Tim Melvin: Most people will say, Warren Buffet says that if you can’t stand the stock market closing tomorrow for five years, you shouldn’t invest. You’ll hear that repeated all the time. None of them really mean it, because they prized liquidity. I don’t really care. I have no intention when I buy a stock unless something goes horribly wrong in the financials, I’m not selling it for an extended period of time. I’m going to hold that until it’s at a premium valuation. Liquidity is not that big a concern for me. Again, I am unfortunately not running billions and billions of dollars at this point.
Tobias Carlisle: I always think there’s good logical reasons for liquidity being a pretty good indicator of something good that’s going to happen. It’s because when these stocks get beaten up, the people who own them know that they’re selling it way below value.

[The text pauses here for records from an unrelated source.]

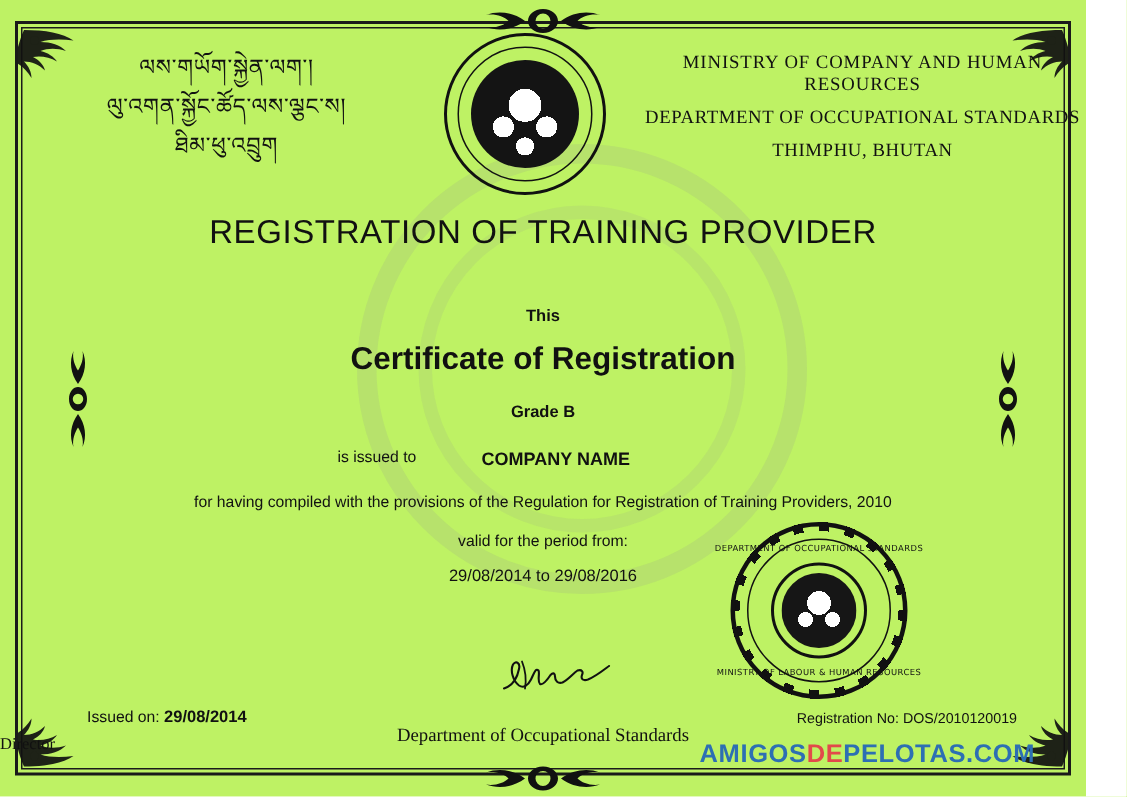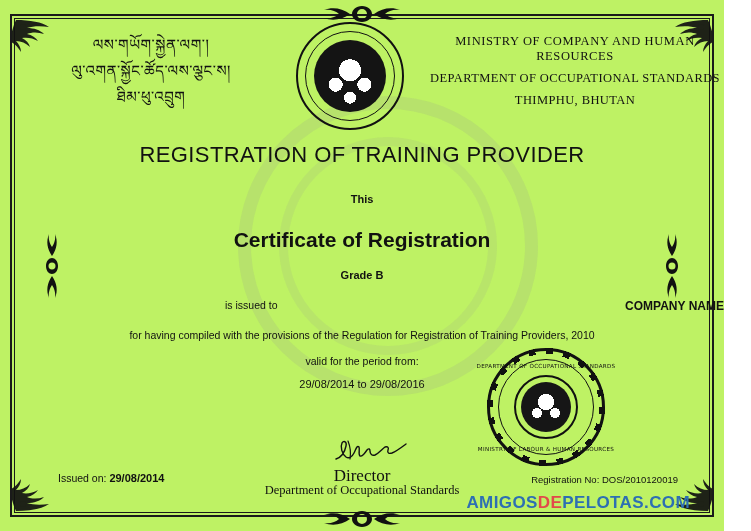"This" .this-line { top: 193px -> 205px }
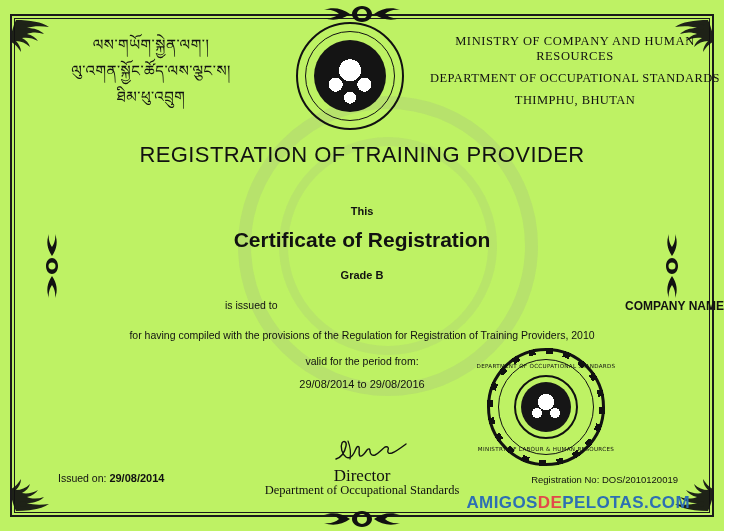"COMPANY NAME" .company { text-align: right -> center }
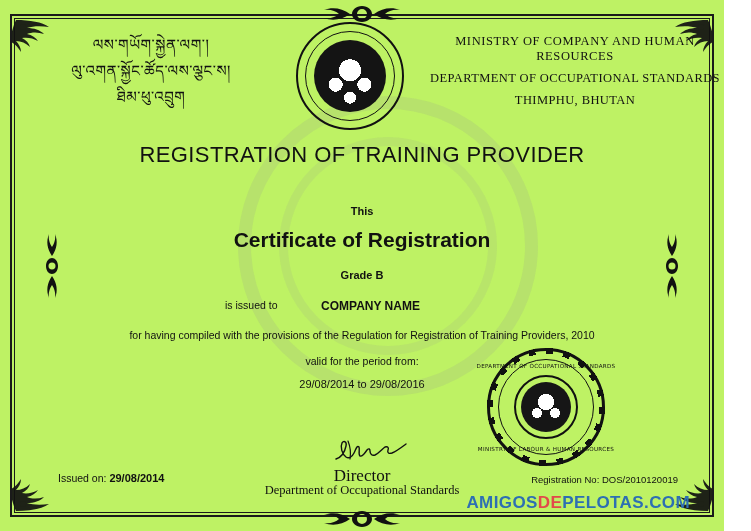"Director" .director { font-size: 17px -> 11px; text-align: center -> none; top: 466px -> 490px }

The only reason they’re selling at that point is because they’re forced to, because they need some cash somewhere else in there portfolio. It’s all tightly held when it’s really deeply undervalued.
Tim Melvin: Yeah. The small stuff does tend to be tightly held. You find a lot of family run businesses down there. A lot of those, your exit is going to be because the family decided to sell or the kids don’t want anything to do with this company that dad and granddad started. They want to go out and do something else with their lives. Dad and granddad look around and say, “Well, we need to sell this, but we’re going to do it rational. We’re not going to sell it at this 70% of book valuation. We’re going to hire a banker.” It’s going to get sold at a proper price, which could be two and even three times book value. We’ve seen that happen more times than I can count.